Per la killer è lo stesso. Si sente una star con le luci del set a sfavillarle addosso e a investigare la sua grandiosità roboante. Il pensiero che una detective addobbata di fascino, con l’ingegno giusto per rovistarle in testa, le si avvicini delitto dopo delitto, le procura un piacere che tocca i territori dell’erotismo.
In “Killing Eve”, però, non domina il senso di predestinazione fasciato di artisticità che torreggiava in “Hannibal”. Eve (Sandra Oh) e Villanelle (Jodie Comer), a differenza di Hannibal Lecter e Will Graham, non sono anime gemelle, non c’è umbra futurorum che sappia di bacio e tocco romantico. È un gioco di ossessioni, di lesto appropinquarsi e scaltro distanziarsi, un accorciare e allungare, un guadagnare e un perdere, che in ogni puntata incede più serrato e dinamico, sperando che il punto di congiunzione, l’intersezione ultima fra le vite di queste due anime in conflitto, sia sempre più prossima.

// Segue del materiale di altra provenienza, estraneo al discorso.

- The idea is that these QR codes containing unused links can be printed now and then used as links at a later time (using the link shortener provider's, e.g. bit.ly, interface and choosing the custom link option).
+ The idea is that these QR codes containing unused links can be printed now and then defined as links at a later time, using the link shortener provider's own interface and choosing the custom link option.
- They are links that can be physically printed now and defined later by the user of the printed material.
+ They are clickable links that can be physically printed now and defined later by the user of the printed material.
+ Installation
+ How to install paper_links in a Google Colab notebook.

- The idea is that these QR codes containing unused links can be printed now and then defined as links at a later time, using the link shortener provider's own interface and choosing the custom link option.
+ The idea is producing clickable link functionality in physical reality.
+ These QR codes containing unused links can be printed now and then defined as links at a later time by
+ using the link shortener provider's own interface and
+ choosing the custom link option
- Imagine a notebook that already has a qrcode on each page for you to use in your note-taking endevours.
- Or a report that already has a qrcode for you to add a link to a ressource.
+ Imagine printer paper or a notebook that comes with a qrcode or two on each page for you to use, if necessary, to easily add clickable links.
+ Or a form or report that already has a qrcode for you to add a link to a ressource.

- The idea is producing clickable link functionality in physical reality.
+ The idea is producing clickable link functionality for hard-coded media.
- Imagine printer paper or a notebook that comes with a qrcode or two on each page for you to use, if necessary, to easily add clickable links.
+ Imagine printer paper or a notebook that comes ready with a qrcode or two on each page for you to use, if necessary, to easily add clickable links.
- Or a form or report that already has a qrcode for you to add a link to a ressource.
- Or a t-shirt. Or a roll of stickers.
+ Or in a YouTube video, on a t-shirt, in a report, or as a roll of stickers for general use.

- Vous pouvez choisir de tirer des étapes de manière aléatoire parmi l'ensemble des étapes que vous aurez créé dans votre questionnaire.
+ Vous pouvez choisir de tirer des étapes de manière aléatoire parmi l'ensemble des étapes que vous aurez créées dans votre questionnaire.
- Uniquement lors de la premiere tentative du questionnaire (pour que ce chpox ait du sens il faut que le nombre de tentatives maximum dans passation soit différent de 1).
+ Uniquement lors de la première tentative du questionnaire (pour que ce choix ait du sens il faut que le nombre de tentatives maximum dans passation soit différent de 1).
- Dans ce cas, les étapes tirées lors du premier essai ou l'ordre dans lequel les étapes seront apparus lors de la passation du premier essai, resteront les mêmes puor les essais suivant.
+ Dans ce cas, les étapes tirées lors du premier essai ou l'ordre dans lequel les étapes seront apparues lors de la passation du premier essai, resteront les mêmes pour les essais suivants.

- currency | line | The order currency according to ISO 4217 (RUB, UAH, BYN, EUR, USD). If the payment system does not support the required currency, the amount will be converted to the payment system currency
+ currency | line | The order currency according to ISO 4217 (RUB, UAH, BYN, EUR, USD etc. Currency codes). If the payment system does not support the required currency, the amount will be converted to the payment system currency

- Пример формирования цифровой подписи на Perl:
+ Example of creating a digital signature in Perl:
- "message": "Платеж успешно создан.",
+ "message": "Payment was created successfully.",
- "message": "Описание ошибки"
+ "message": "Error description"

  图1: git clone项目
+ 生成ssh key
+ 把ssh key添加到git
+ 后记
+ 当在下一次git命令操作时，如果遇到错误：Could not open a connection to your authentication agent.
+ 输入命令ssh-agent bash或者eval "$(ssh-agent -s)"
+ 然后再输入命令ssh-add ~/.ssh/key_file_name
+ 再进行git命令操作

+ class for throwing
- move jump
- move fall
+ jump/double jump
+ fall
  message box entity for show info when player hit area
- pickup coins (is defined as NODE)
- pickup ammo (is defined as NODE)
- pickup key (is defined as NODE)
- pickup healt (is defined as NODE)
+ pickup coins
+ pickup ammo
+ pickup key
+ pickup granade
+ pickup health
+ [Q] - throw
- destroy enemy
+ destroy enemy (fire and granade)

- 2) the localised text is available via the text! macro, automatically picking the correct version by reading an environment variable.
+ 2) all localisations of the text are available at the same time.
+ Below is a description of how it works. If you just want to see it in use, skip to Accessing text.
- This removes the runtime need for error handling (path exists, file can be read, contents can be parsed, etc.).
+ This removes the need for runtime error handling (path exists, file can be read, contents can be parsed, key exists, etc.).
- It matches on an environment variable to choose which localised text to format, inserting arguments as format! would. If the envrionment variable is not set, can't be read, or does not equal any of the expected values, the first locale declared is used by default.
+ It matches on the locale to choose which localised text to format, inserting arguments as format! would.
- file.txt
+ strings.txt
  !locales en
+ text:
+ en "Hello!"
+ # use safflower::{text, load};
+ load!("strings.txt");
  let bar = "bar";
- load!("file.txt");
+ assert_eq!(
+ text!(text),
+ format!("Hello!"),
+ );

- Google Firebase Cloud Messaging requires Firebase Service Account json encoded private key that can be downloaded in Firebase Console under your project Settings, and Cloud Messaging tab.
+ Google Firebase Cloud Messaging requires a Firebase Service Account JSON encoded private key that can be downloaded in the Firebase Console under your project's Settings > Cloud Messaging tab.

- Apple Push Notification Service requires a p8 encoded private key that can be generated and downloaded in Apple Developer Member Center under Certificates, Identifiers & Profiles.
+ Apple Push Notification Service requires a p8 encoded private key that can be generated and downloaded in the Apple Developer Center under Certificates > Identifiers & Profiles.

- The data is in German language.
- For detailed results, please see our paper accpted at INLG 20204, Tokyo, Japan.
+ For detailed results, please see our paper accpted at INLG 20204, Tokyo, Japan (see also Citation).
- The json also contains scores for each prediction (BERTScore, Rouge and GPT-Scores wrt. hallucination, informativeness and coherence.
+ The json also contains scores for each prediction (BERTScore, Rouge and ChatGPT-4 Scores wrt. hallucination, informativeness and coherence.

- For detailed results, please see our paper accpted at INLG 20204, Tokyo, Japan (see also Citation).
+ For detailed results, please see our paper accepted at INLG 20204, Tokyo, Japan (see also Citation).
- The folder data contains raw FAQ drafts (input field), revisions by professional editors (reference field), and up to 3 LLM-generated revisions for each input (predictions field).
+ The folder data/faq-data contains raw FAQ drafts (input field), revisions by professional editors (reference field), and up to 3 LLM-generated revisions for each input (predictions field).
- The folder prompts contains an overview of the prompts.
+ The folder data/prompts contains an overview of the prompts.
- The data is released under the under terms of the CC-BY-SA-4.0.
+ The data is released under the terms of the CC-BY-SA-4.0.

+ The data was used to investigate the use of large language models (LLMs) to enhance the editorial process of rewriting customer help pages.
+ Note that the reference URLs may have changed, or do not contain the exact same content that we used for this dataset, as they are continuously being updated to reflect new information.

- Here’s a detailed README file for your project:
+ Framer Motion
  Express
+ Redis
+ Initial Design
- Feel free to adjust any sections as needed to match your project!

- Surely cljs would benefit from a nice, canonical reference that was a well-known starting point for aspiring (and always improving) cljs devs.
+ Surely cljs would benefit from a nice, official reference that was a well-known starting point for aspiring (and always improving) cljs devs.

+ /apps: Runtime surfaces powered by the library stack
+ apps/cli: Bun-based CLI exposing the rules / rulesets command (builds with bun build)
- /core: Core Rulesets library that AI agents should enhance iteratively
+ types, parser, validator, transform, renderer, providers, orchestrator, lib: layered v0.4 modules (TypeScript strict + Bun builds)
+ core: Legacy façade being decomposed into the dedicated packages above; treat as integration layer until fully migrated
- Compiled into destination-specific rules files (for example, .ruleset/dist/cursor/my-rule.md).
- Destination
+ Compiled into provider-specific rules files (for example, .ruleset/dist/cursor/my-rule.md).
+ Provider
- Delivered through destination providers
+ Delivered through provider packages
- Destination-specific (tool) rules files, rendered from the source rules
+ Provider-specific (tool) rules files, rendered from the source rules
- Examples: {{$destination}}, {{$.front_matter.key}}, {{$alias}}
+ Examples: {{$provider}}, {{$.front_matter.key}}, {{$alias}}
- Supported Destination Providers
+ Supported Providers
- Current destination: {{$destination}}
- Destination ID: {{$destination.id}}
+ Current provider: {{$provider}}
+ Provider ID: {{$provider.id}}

Il morboso, il sangue, il delitto sono, poi, tutti ingredienti, in questa miscellanea minestra noir, al servizio dell’ironia. “Killing Eve” è una serie grottesca e bizzarra proprio perché lo schermo attraverso cui il macabro è ingrandito e distorto è quello della battuta al fulmicotone. Lo humour nero spezza la cupezza che il materiale narrativo offre. Indora, smussa e leviga come il velo di zucchero sulla torta. La posa sgraziata del cadavere nella foto è oggetto di tiepido ludibrio, il fanciullesco accanimento nel trucco e nella scelta di vestiti alla vigilia del delitto ci viene a pescare un sorriso.
Tutto voluto dall’autrice-attrice, Phoebe Waller Bridge, che, comica nell’anima e nello spirito (sue le comedy “Fleabag” e “Crashing”), con la penna in mano ha voluto dare la sua personale versione del thriller, scolorito e ricolorito in una bizzarria di mescolanze e contaminatio. Fra tutte le tinte, sicuramente prevale il rosso, ma non si sa se il rosso del sangue o del rossetto.